References. Hence, various ionospheric models are employed to eliminate ionospheric delay for single‐frequency users, which can be classified into three kinds. The first is physical models, which is solved by a set of energy and momentum equations for the plasma, including the Time Dependent Ionospheric Model (TDIM) (Schunk et al., ) and Coupled.
Komjathy A, Langley RB, Bilitza D () Ingesting GPS-derived TEC data into the international reference ionosphere for single frequency radar altimeter ionospheric delay correction. Adv Space Res 22(6)– Google Scholar. The multi-frequency receivers used in the GNSS stations are, however, much more expensive than single frequency receivers which are widely distributed as consumer products.

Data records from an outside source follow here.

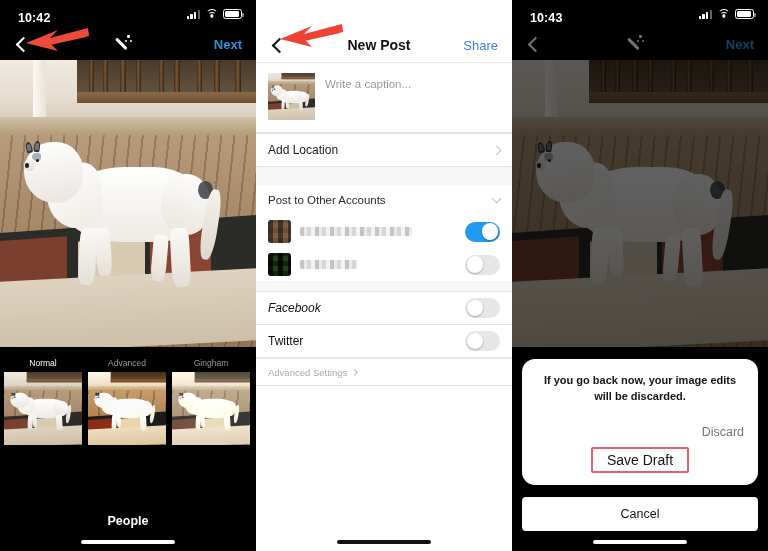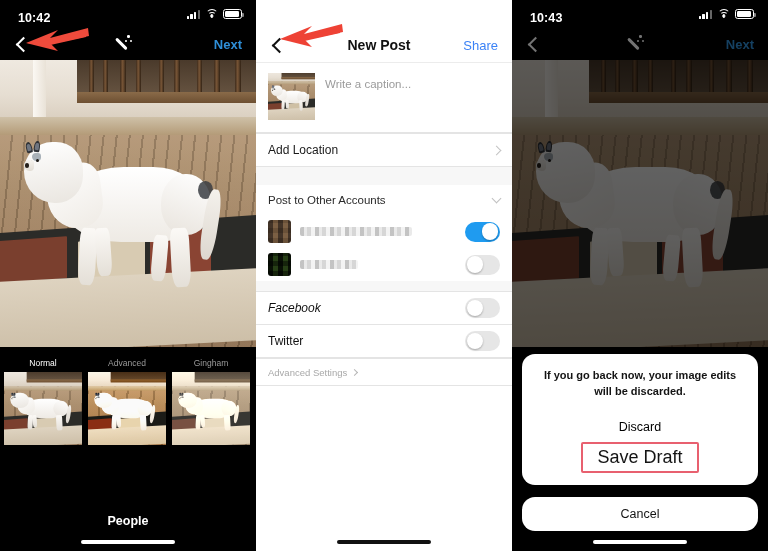"Discard" .alert-discard { color: #000000 -> #737373; text-align: none -> right }
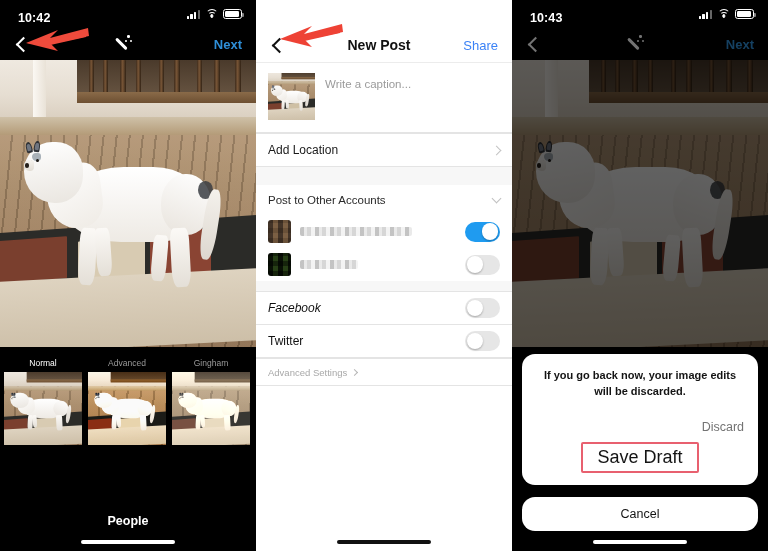"Save Draft" .alert-save { font-size: 18px -> 14px }
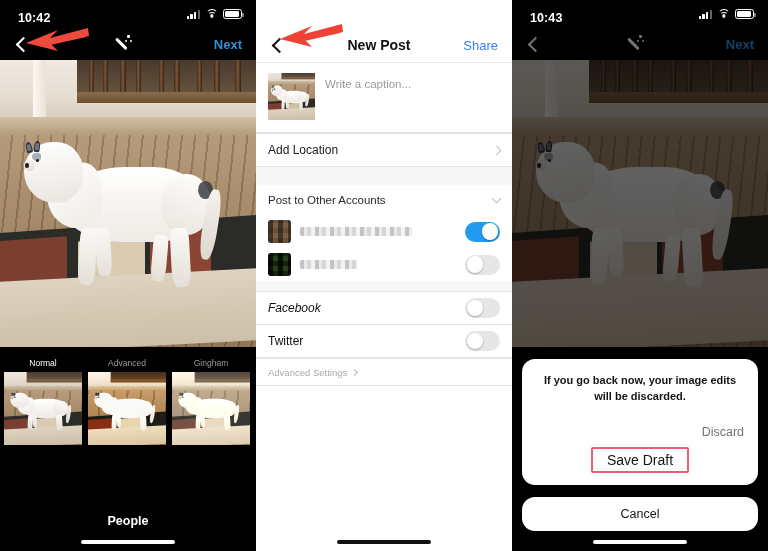"Cancel" .cancelbtn { border-radius: 13px -> 4px }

In the present study, an estimation method of ionospheric TEC map from single frequency measurements of. The Ku-band and C-band bandwidth is MHz, with C-band selectable at MHz; the antenna control pointing accuracy is º (1 σ).NRA mass = kg, power = W, altitude measurement accuracy of cm.
Simultaneous measurements at both frequencies so that ionospheric range delay can be directly estimated from the two measurements. The TOPEX dual-frequency altimeter ( GHz, GHz) provides independant global TEC90 measurements with an residual accuracy less than 3 TECU [Yuan et al., ]. Although the orbital parameters of ERS-2 and TOPEX are different (a= resp.
km, i= resp. 66 degrees), it is possible to compare TEC90 data from both missions if the. This study is a preliminary analysis of the accuracy of various ionosphere models to correct single frequency altimeter height measurements for ionospheric path delay. In particular, research focused on adjusting empirical and parameterized ionosphere models in the parameterized real-time ionospheric specification model (PRISM) using total.
measurements that are outside the calibration range will need to be qualified. This SOP requires that the manufacturer’s instruction manual (including the instrument specifications) accompany the instrument into the field.
FREQUENCY OF CALIBRATION. At a minimum, the instrument is calibrated prior to use on the day the measurements are to be. Scale factor mitigating non-compliance of double-frequency altimeter measurements of the ionospheric electron content over the oceans with GPS-TEC maps.
Springer Gulyaeva, T., Arikan, F., Hernandez-Pajares, M., Veselovsky, I. Fitting ocean models to altimeter sea surface height (SSH) measurements requires knowledge of instrument noise (radar noise, sea state bias, path delay corrections, and orbit errors) and “representation” errors related to SSH signals (e.g., tidal or pressure driven) not computed in the models.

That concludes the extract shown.